Der inszenierte Krieg

Im Zweiten Golfkrieg 1991 sah man Fernsehbilder, die an Videospiele erinnerten. Anvisiert aus der Luft, wurden kriegswichtige Ziele per Knopfdruck ausgelöscht, scheinbar steril, also ohne sogenannte Kollateralschäden. Am Ende jedoch entpuppte sich das vom Pentagon produzierte Material als inszenatorische Mogelpackung. Sie kündete nur vom reibungslosen Zusammenspiel zwischen Militärs und Filmindustrie.

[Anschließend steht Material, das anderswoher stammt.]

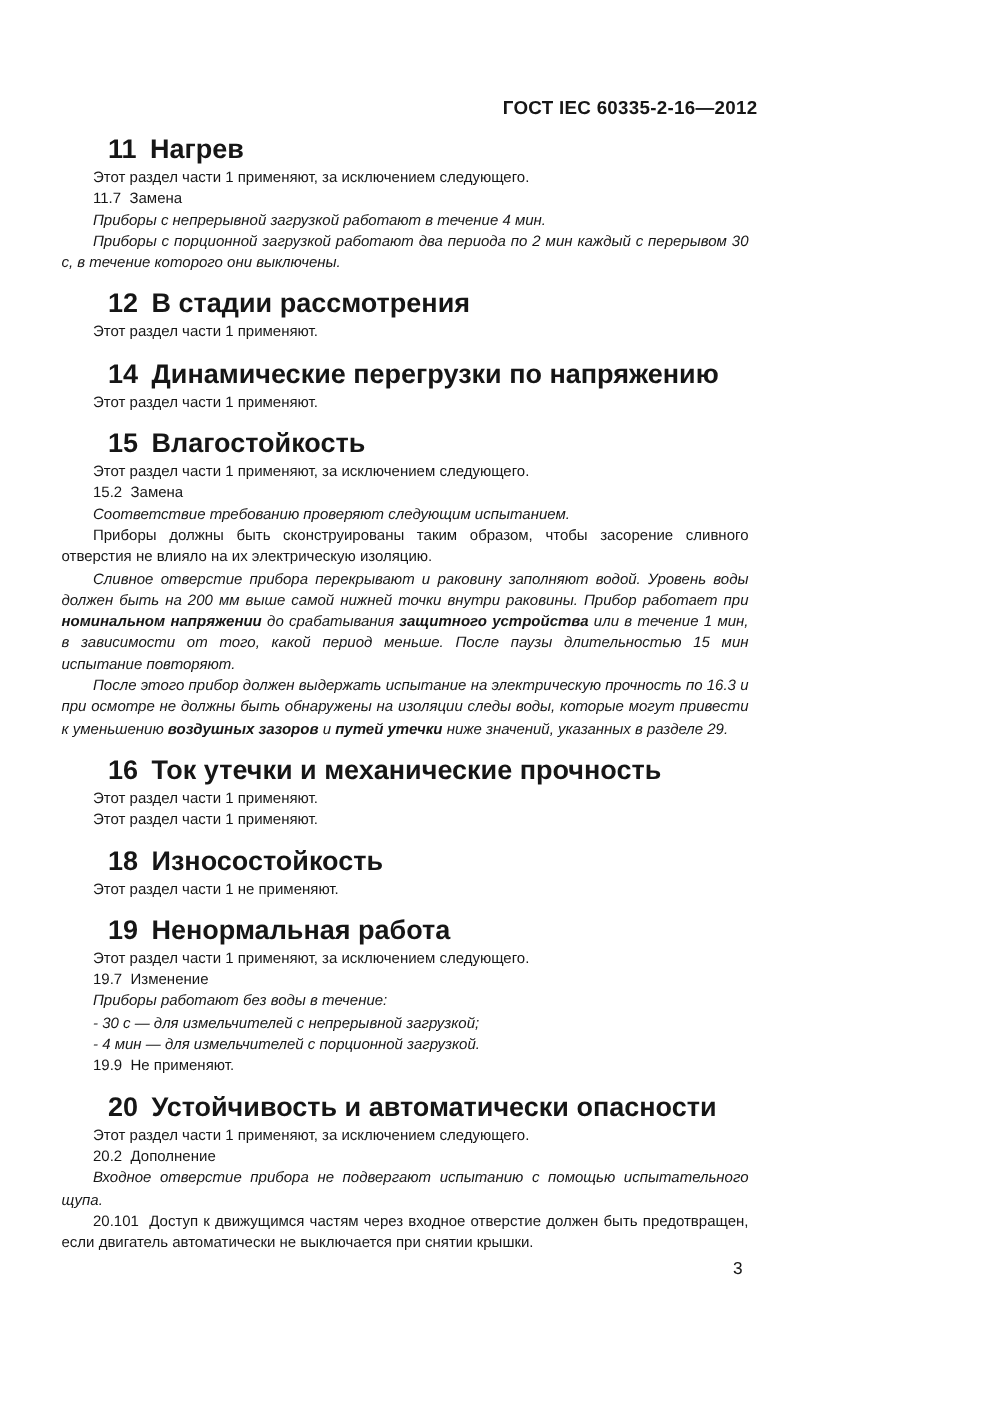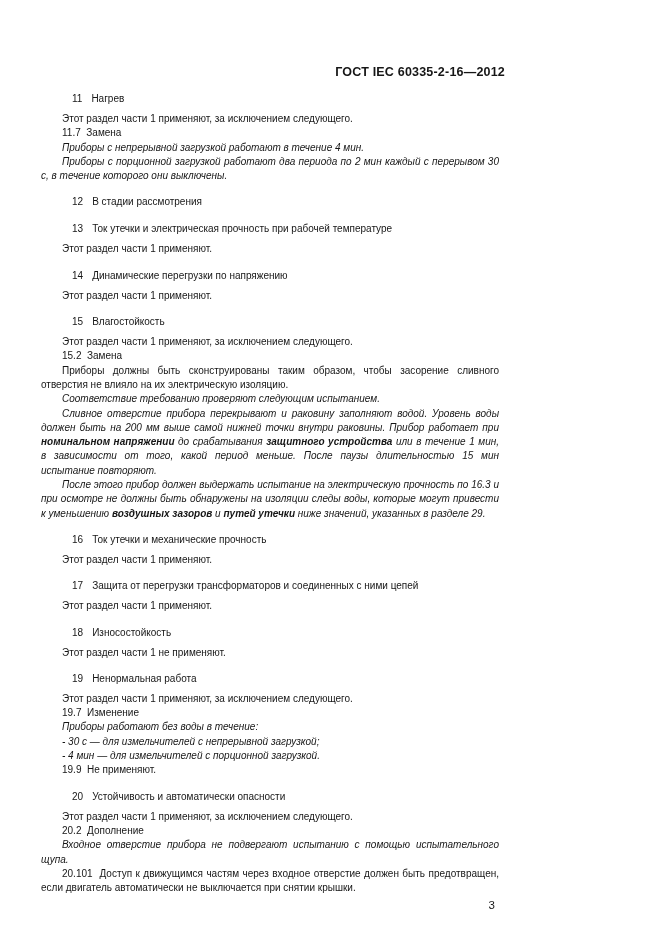--- a/index.html
+++ b/index.html
@@ -22,9 +22,9 @@
     letter-spacing:0.2px;
   }
   h2.sec{
-    font-size:10px;
+    font-size:18px;
     line-height:16px;
-    font-weight:normal;
+    font-weight:bold;
     margin:11px 0 5px 31px;
     padding:0;
   }

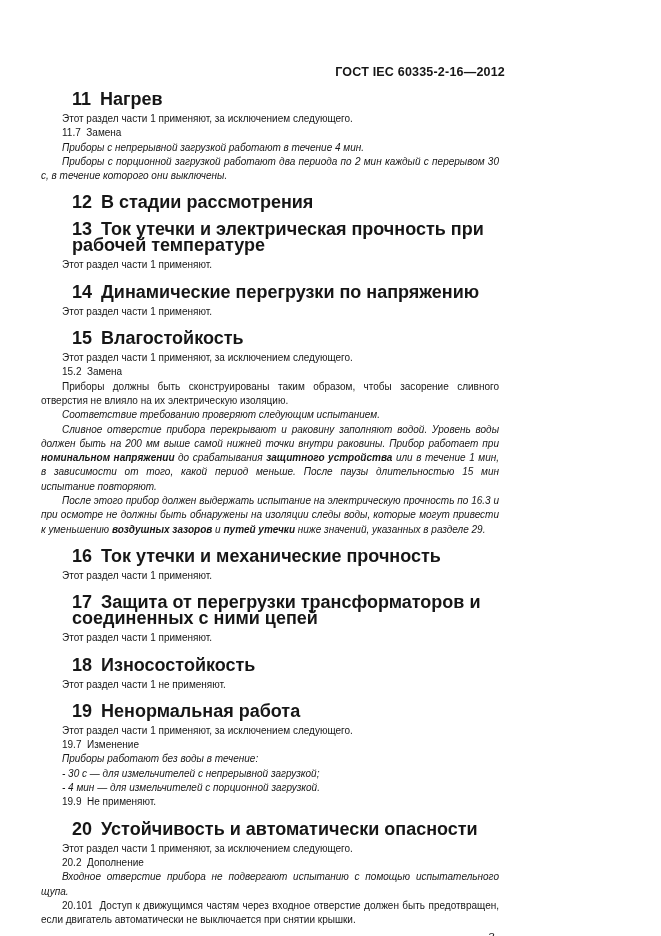--- a/index.html
+++ b/index.html
@@ -58,7 +58,6 @@
       <p class="para it"><span>Приборы с непрерывной загрузкой работают в течение 4 мин.</span></p>
       <p class="para it"><span>Приборы с порционной загрузкой работают два периода по 2 мин каждый с перерывом 30 с, в течение которого они выключены.</span></p>
       <h2 class="sec"><span class="h-num">12</span><span class="h-title">В стадии рассмотрения</span></h2>
-      <h2 class="sec"><span class="h-num">13</span><span class="h-title">Ток утечки и электрическая прочность при рабочей температуре</span></h2>
       <p class="para"><span>Этот раздел части 1 применяют.</span></p>
       <h2 class="sec"><span class="h-num">14</span><span class="h-title">Динамические перегрузки по напряжению</span></h2>
       <p class="para"><span>Этот раздел части 1 применяют.</span></p>

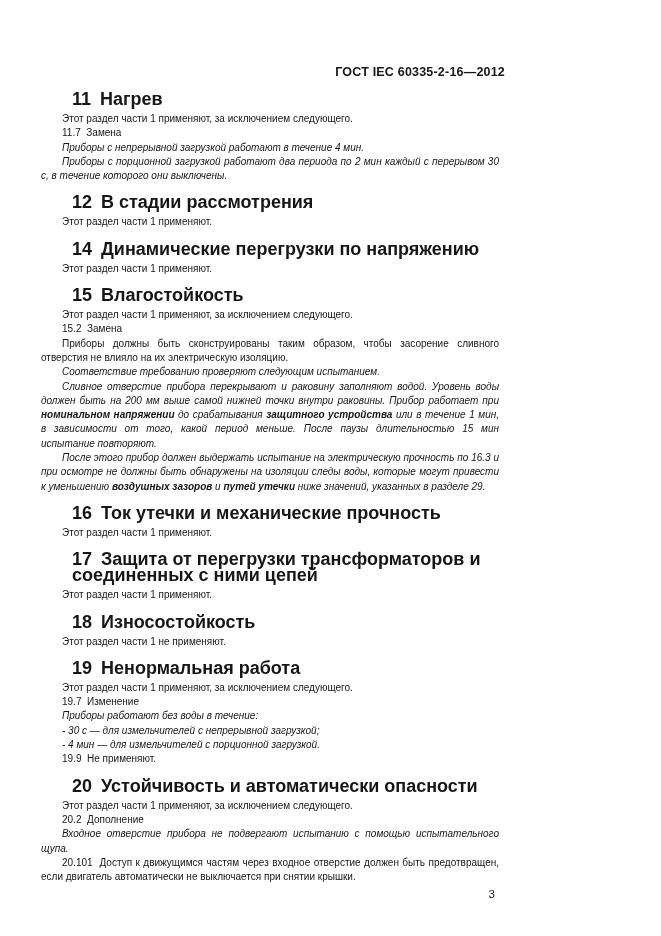--- a/index.html
+++ b/index.html
@@ -64,8 +64,8 @@
       <h2 class="sec"><span class="h-num">15</span><span class="h-title">Влагостойкость</span></h2>
       <p class="para"><span>Этот раздел части 1 применяют, за исключением следующего.</span></p>
       <p class="para"><span>15.2&nbsp; Замена</span></p>
+      <p class="para it"><span>Соответствие требованию проверяют следующим испытанием.</span></p>
       <p class="para"><span>Приборы должны быть сконструированы таким образом, чтобы засорение сливного отверстия не влияло на их электрическую изоляцию.</span></p>
-      <p class="para it"><span>Соответствие требованию проверяют следующим испытанием.</span></p>
       <p class="para it"><span>Сливное отверстие прибора перекрывают и раковину заполняют водой. Уровень воды должен быть на 200 мм выше самой нижней точки внутри раковины. Прибор работает при </span><span class="b">номинальном напряжении</span><span> до срабатывания </span><span class="b">защитного устройства</span><span> или в течение 1 мин, в зависимости от того, какой период меньше. После паузы длительностью 15 мин испытание повторяют.</span></p>
       <p class="para it"><span>После этого прибор должен выдержать испытание на электрическую прочность по 16.3 и при осмотре не должны быть обнаружены на изоляции следы воды, которые могут привести к уменьшению </span><span class="b">воздушных зазоров</span><span> и </span><span class="b">путей утечки</span><span> ниже значений, указанных в разделе 29.</span></p>
       <h2 class="sec"><span class="h-num">16</span><span class="h-title">Ток утечки и механические прочность</span></h2>

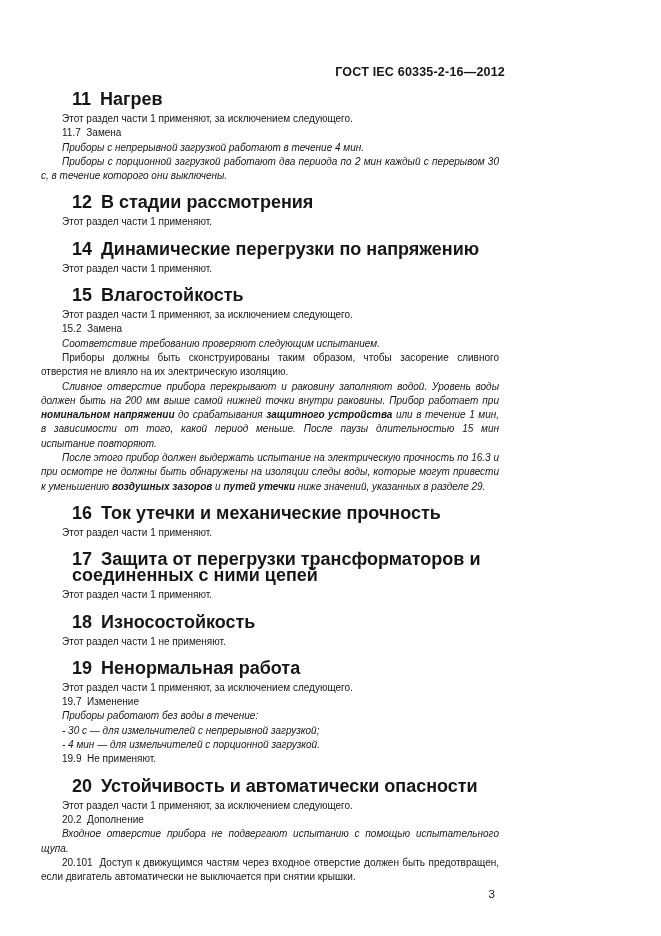--- a/index.html
+++ b/index.html
@@ -70,7 +70,6 @@
       <p class="para it"><span>После этого прибор должен выдержать испытание на электрическую прочность по 16.3 и при осмотре не должны быть обнаружены на изоляции следы воды, которые могут привести к уменьшению </span><span class="b">воздушных зазоров</span><span> и </span><span class="b">путей утечки</span><span> ниже значений, указанных в разделе 29.</span></p>
       <h2 class="sec"><span class="h-num">16</span><span class="h-title">Ток утечки и механические прочность</span></h2>
       <p class="para"><span>Этот раздел части 1 применяют.</span></p>
-      <h2 class="sec"><span class="h-num">17</span><span class="h-title">Защита от перегрузки трансформаторов и соединенных с ними цепей</span></h2>
       <p class="para"><span>Этот раздел части 1 применяют.</span></p>
       <h2 class="sec"><span class="h-num">18</span><span class="h-title">Износостойкость</span></h2>
       <p class="para"><span>Этот раздел части 1 не применяют.</span></p>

Die Verbindung zwischen Streitkräften und Filmstudios gibt es in den USA seit langem. Sie wurde während des Ersten Weltkriegs geknüpft und während des Zweiten intensiviert. Zwar kühlte sie im Vietnamkrieg vorübergehend ab, erlebt jedoch spätestens seit den 1980er Jahren einen neuen Höhepunkt. Filme wie „Top Gun“, „Black Hawk Down“, „Air Force One“, „Pearl Harbor“ oder „Der Soldat James Ryan“ sind dafür Beleg, ebenso die Bilder aus dem Zweiten Golfkrieg. Die US-Armee will auch ihr Ansehen verbessern Die Dokumentation „Operation Hollywood – ­ Der inszenierte Krieg“ (Fr., 27. Oktober, 23.05 Uhr, Arte) widmet sich dem historischen sowie aktuellen Beziehungsgeflecht zwischen Pentagon und Filmindustrie. Hollywood etwa setzt momentan verstärkt auf die Re-Inzenierung von Kriegsschauplätzen und nutzt dafür von der Armee zur Verfügung gestellte Militärbasen, U-Boote und Flugzeugträger. Im Gegenzug spricht das Pentagon oft bei den Drehbüchern mit. Jede Seite verfolgt eigene Ziele: Die Studios wollen viele erfolgreiche Filme mit möglichst geringem Budget produzieren. Die Armee wiederum will ihr Ansehen verbessern, das Verteidigungsbudget rechtfertigen und neue Rekruten werben.